Roger Caillois, from whom the quote precedes the catalog text, moved far away from esoteric trends and yet was fascinated throughout his life by the embodiments of inanimate nature, stones, minerals, and crystals. In his writings dedicated to stones, he develops insights into the nature of stones in which he perceives - frozen in a snapshot - the dance of the living.For Caillois, the unmoving rigidity of the stone seems to be a prerequisite for the movement, the dynamics of life to emerge. Annett Stenzel abolishes this immobile rigidity by actually setting the crystals in universe in motion, animating them, and thus literally bringing them to life. The powerful pulsation of a red spot of light, like a pumping heart supplying human circulation, can also be understood as a reference to life. Just like the gray shades of a crystal up close, which are reminiscent of ultrasound images of the unborn life, an embryo. Or translucent, microscopic images of liquids that lie over the crystals in the background of the picture: sometimes collected as a multitude of small moving bubbles collect, connect, and separate again, like the core biological process of cell division that ensures the growth and reproduction of all life; sometimes as a centrifugally expanding circle, reminiscent of a human eye or the eye of the camera. The moving crystals remain visible in the center of the pupil or the open aperture - as if the dynamics of life had been inscribed on the retina behind it, the film behind it.The video ends with a gold crystal gradually becoming darker, moving into the depths of the universe, which finally disappears completely into the darkness of a black image that lasts for a few minutes. The blackness that appeared to us in the background of the crystals as a representation of an empty space or the universe is transformed into a monochrome color surface, an abstract image. In the black image's potential to be an abstract and representational image at the same time, the play of material objectivity and incessant semiotization is realized. A game that - like the alternation between distance and close-up vision, which questions our own experience - shows us the relationship that we as thinking and seeing beings have to the world.
In exploring our experience and our relationship to the world, Annett Stenzel navigates between digital and analog media, between film, photography, and Riso printing. In addition to the video animation universe, in the exhibition at the CICA Museum she presents extremely delicate objects made of multi-layered printed organza as well as photographs of various sizes - sometimes carefully framed with a passe-partout, sometimes unframed, seemingly provisionally attached to the wall with just two metal clips.Three large-format photographic works show women lying on the floor in a pose similar to sleep. The fact that they are most likely female can be determined by the clothing, hair, and parts of the face or body that we see. The sleeping people almost completely fill the picture, so that the surroundings can only be seen as a section. Dusty earth, a stone wall, marbled floor, and wall tiles allow us to locate the scenes outdoors or in public, urban spaces. Our gaze is directed at the women from diagonally above: their legs are bent, their arms are in front of their bodies, protecting themselves or clutching a bag, their eyes are closed or their backs are turned towards us. The posture as well as the closed eyes and the averted gaze give the impression that they are in their own world, their own cosmos. A parallel world to our world, the world of the observer, who we look at the women from outside, from above. As close as we come with our gaze to the sleeping, rest-seeking women in the photos in this actually private, defenseless moment, we become aware of the distance that lies between our worlds. The image of women sleeping on the ground outdoors is quite familiar to us. These are typical scenes that we know from everyday life, in our daily encounters with homeless people. Here too, in the reality of our everyday lives, there is no contact - neither of glances nor of worlds. Instead, like those viewing the photographs, we look from outside, from above, and remain at a distance, in our own, privileged world.

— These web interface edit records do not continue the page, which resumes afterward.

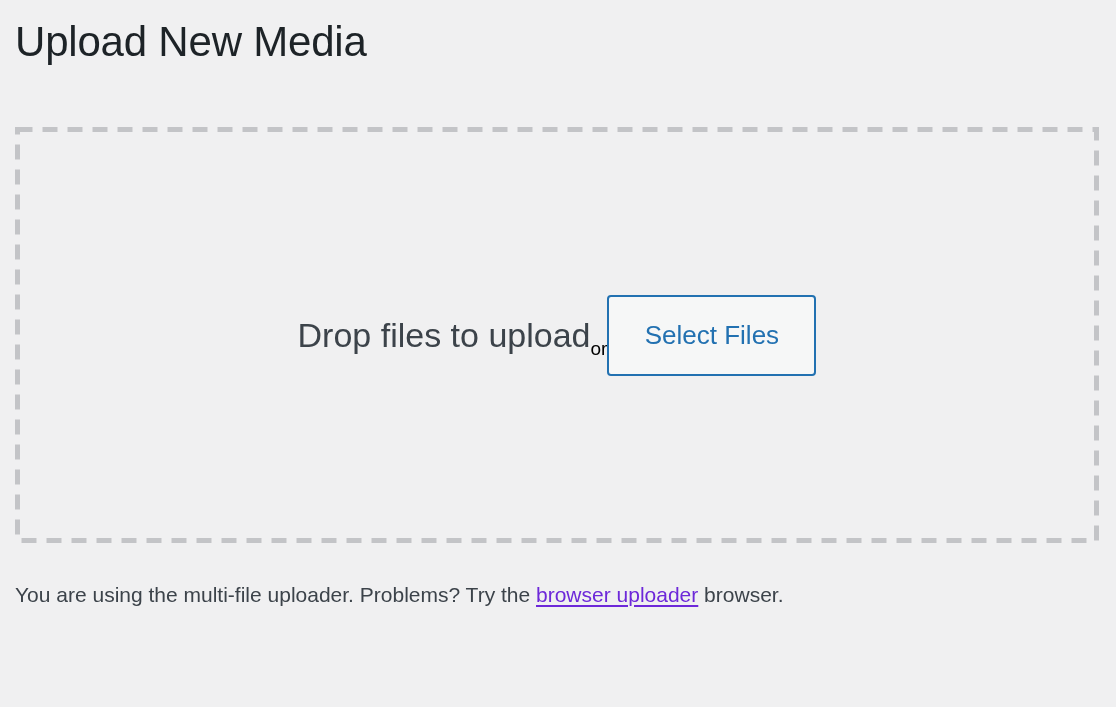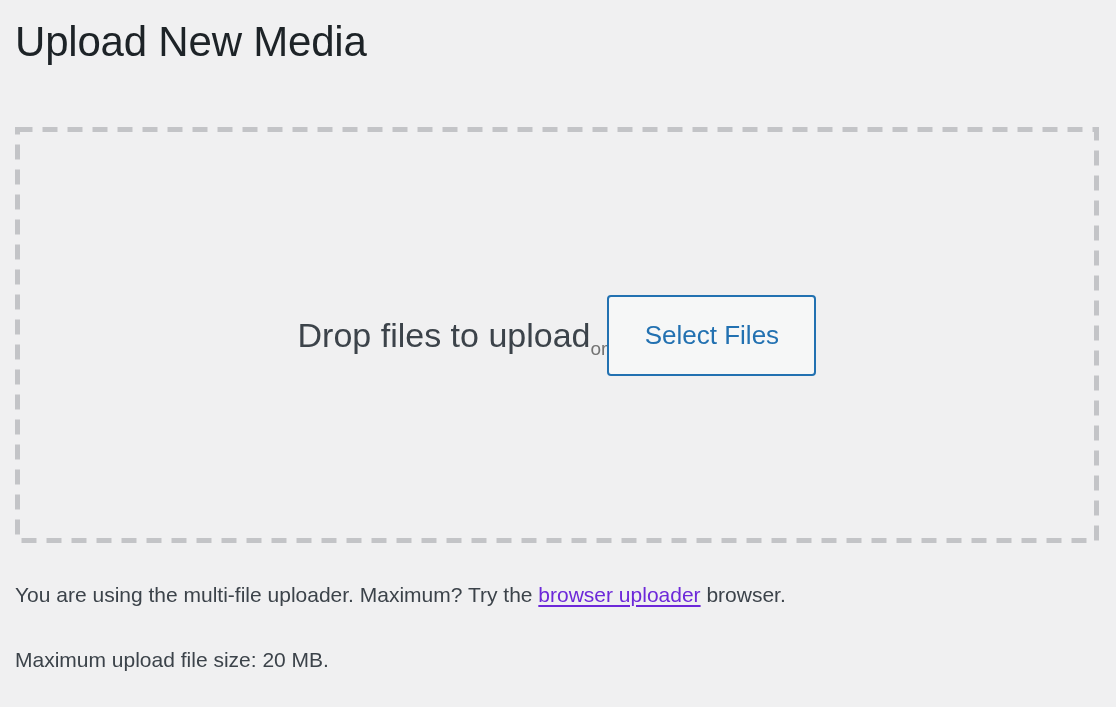--- a/index.html
+++ b/index.html
@@ -68,21 +68,21 @@
     font-weight: 400;
     color: #3c434a;
     margin: 0 0 0 0;
     text-align: center;
     white-space: nowrap;
   }
 
   .drop-or {
     font-size: 19px;
     line-height: 1.4;
-    color: #737373;
+    color: #000000;
     margin: 28px 0 0 0;
     text-align: center;
   }
 
   .select-files-button {
     display: inline-flex;
     align-items: center;
     justify-content: center;
     box-sizing: border-box;
     width: 209px;
@@ -145,17 +145,16 @@
 
     <div class="drop-zone-inner">
       <p class="drop-headline">Drop files to upload</p>
 
       <p class="drop-or">or</p>
 
       <button type="button" class="select-files-button">Select Files</button>
     </div>
   </div>
 
-  <p class="uploader-note"><span>You are using the multi-file uploader. Maximum? Try the </span><a class="browser-uploader-link">browser uploader</a><span> browser.</span></p>
+  <p class="uploader-note"><span>You are using the multi-file uploader. Problems? Try the </span><a class="browser-uploader-link">browser uploader</a><span> browser.</span></p>
 
-  <p class="max-size-note">Maximum upload file size: 20 MB.</p>
 
 </div>
 
 </body></html>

The sleeping places and situation of the women in the photographs on display do not seem inviting at all, but rather cold and inhospitable: bedded on a small patch of greenery, between sawn-off bush stumps that stick up vertically like sharp poles, surrounded by the sandy ground of a public park; under the shelter of a graffitied wall, on the hard, cobbled stone floor of an urban riverbank; on the bare, dirty tiled floor of a public transport underpass, without a blanket, wearing only a backless, knee-length dress.Nevertheless, the photographs convey a peculiar beauty: the partially penetrating sunlight creates a fascinating play of light and shadow and artfully highlights the women's bodies, their clothing, and the materials surrounding them. Purple crocuses blooming at the feet of the woman lying in the park evoke the feeling of emerging spring. There is also an almost cheerful and playful palette of colors and textures: the lavishly billowing, multi-layered skirt made of white and turquoise tulle; the wrinkled, shiny gold foil that, spread out as a blanket, reflects the sunlight; the grainy silver-white of the graffiti on the rough stone wall; the red and blue marbled sleeping pad; the smooth, silky, shimmering surface of the sleeping bag; the gentle waves of the deep, dark, almost black water surface.The diverse structures and colors are reminiscent of the crystals from the video, in which the most beautiful colors grow from seemingly unspectacular gray stones or the most fascinating crystalline formations can only be seen up close. Stenzel also presents some of the crystals from the video animation as photographs in the exhibition room: isolated and motionless on a white background. The frontal view of the stones and the sharpness of the image, which is already apparent in the video, allow us to study the different structures, surfaces, and colors of the crystals and to take a close look at their materiality.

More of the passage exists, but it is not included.